_Your objective:_ Leaving the pictures aside, restate all of the data exactly.

- - -

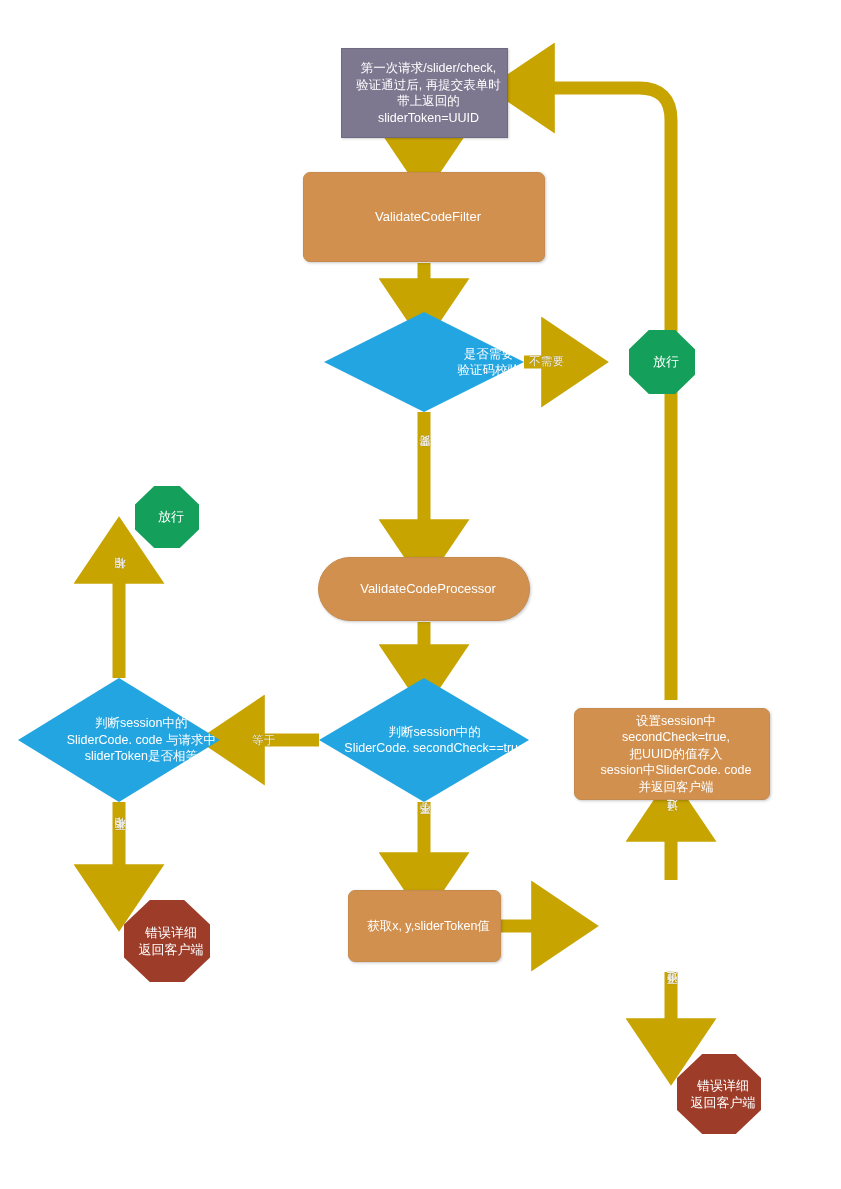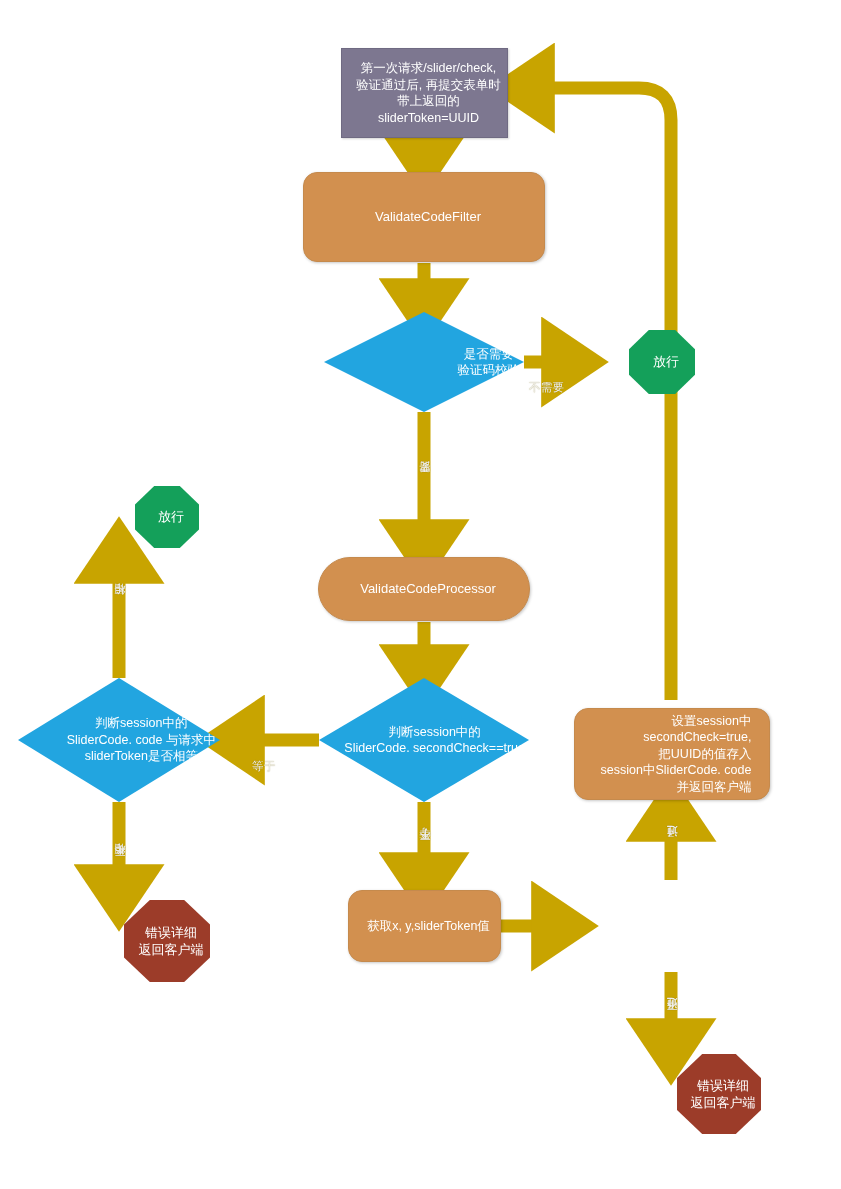--- a/index.html
+++ b/index.html
@@ -38,7 +38,7 @@
   .n-proc {
     background:#d2904f;
     border:1px solid #c58a4d;
-    border-radius:14px;
+    border-radius:7px;
     font-size:13px;
     box-shadow:1px 1px 3px rgba(0,0,0,0.22);
   }

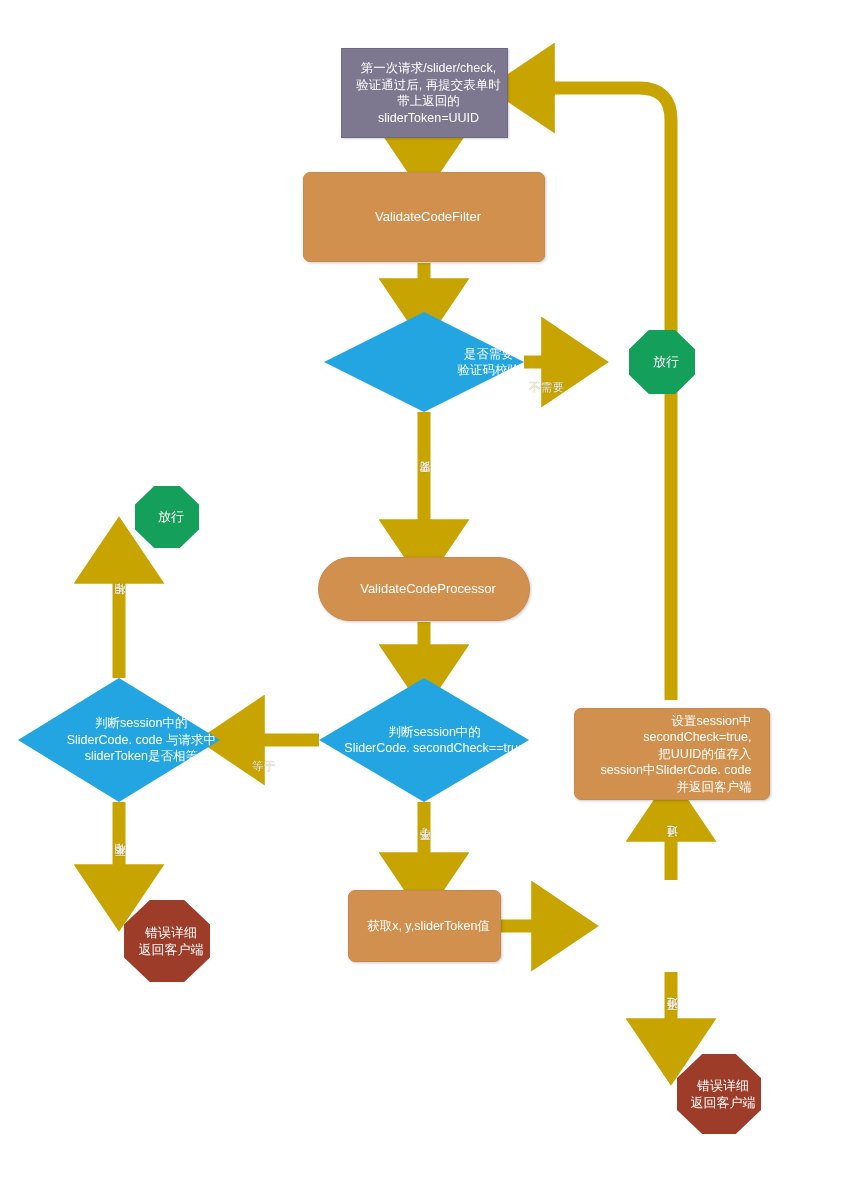--- a/index.html
+++ b/index.html
@@ -82,7 +82,6 @@
     white-space:nowrap;
     letter-spacing:0.3px;
     text-shadow:0 0 1px rgba(120,100,0,0.7);
-    margin-top:26px;
   }
   .elabel.vert {
     writing-mode:vertical-rl;

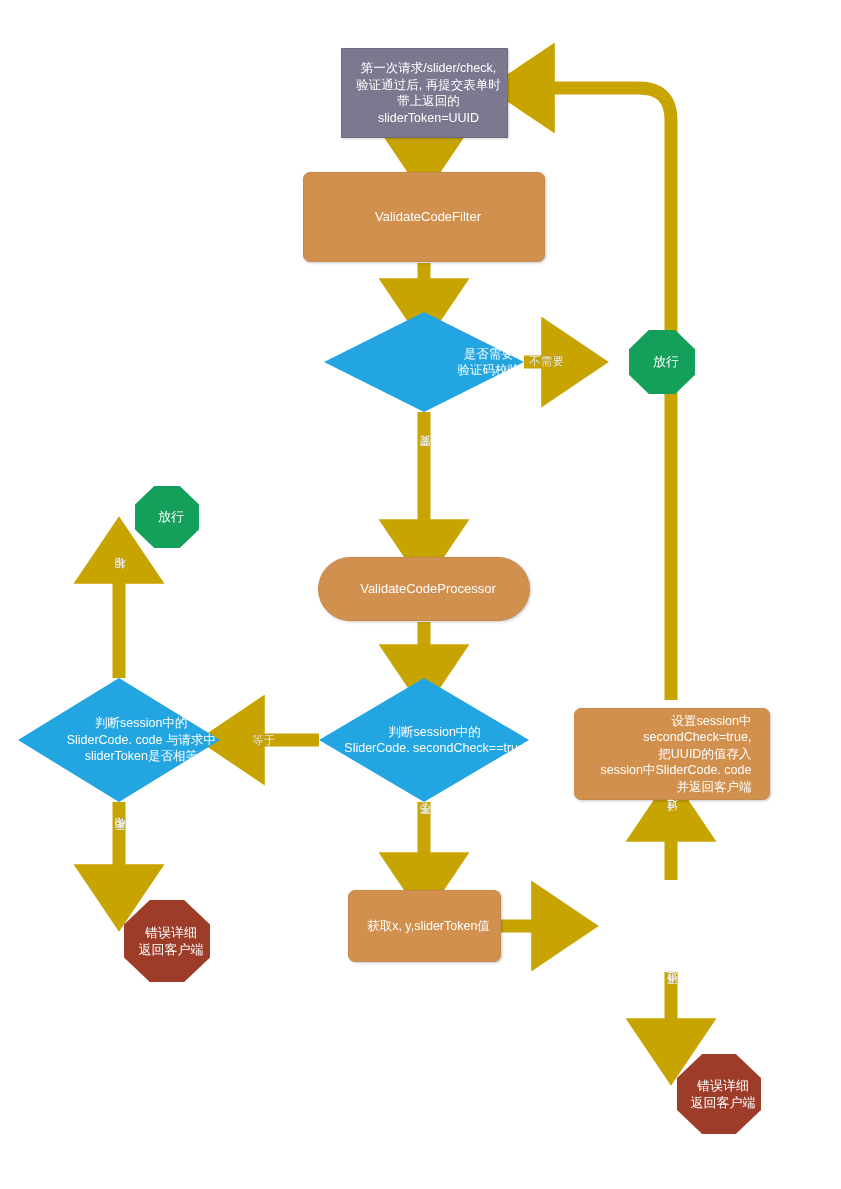--- a/index.html
+++ b/index.html
@@ -43,7 +43,7 @@
     box-shadow:1px 1px 3px rgba(0,0,0,0.22);
   }
   .n-proc.pill { border-radius:40px; }
-  .n-proc.small { font-size:12.5px;text-align:right; }
+  .n-proc.small { font-size:12.5px; }
 
   
   .n-dec {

- - -

_Written response:_
--- a/index.html
+++ b/index.html
@@ -38,7 +38,7 @@
   .n-proc {
     background:#d2904f;
     border:1px solid #c58a4d;
-    border-radius:14px;
+    border-radius:7px;
     font-size:13px;
     box-shadow:1px 1px 3px rgba(0,0,0,0.22);
   }

--- a/index.html
+++ b/index.html
@@ -82,7 +82,6 @@
     white-space:nowrap;
     letter-spacing:0.3px;
     text-shadow:0 0 1px rgba(120,100,0,0.7);
-    margin-top:26px;
   }
   .elabel.vert {
     writing-mode:vertical-rl;

--- a/index.html
+++ b/index.html
@@ -43,7 +43,7 @@
     box-shadow:1px 1px 3px rgba(0,0,0,0.22);
   }
   .n-proc.pill { border-radius:40px; }
-  .n-proc.small { font-size:12.5px;text-align:right; }
+  .n-proc.small { font-size:12.5px; }
 
   
   .n-dec {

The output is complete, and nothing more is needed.